WORK REQUIRED:
All the records that follow need to be reproduced exactly. Omit the images.

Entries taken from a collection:
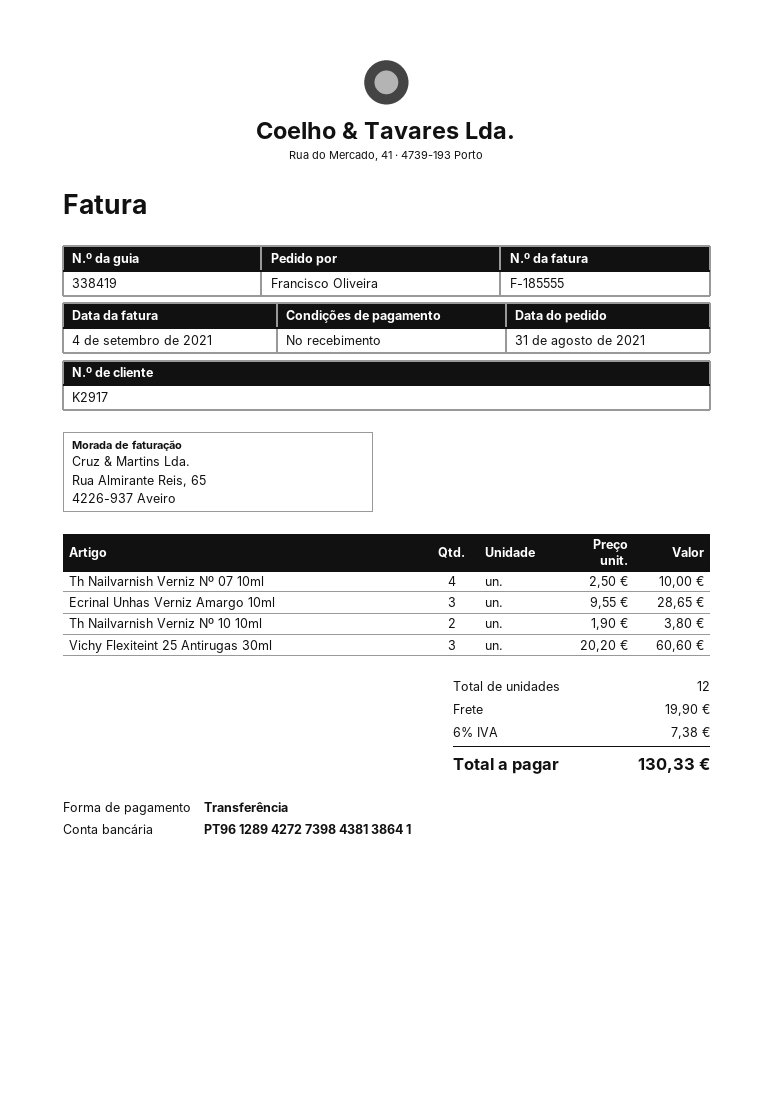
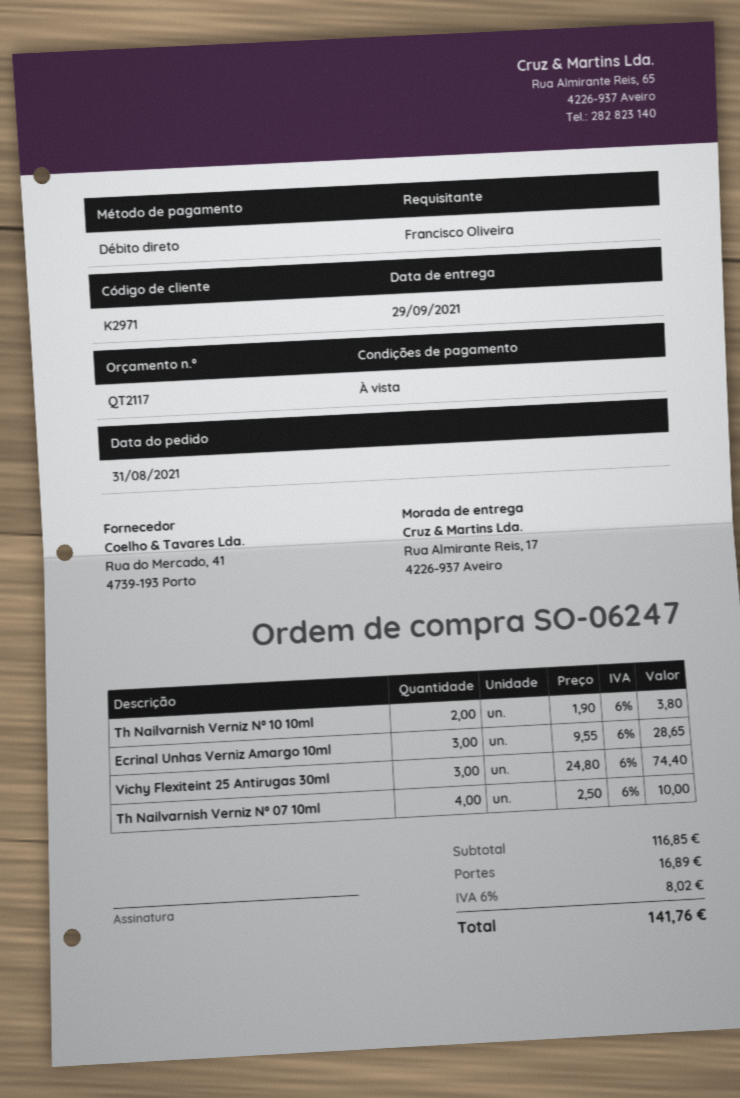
customer number: K2917 -> K2971
payment method: bank transfer -> direct debit
Vichy Flexiteint 25 Antirugas 30ml: 3 x 20.20 = 60.60 -> 3 x 24.80 = 74.40
shipping: 19.90 -> 16.89
tax: 6% = 7.38 -> 6% = 8.02
total: 130.33 -> 141.76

WRITTEN ANSWER:
customer number: K2917 -> K2971
payment method: bank transfer -> direct debit
Vichy Flexiteint 25 Antirugas 30ml: 3 x 20.20 = 60.60 -> 3 x 24.80 = 74.40
shipping: 19.90 -> 16.89
tax: 6% = 7.38 -> 6% = 8.02
total: 130.33 -> 141.76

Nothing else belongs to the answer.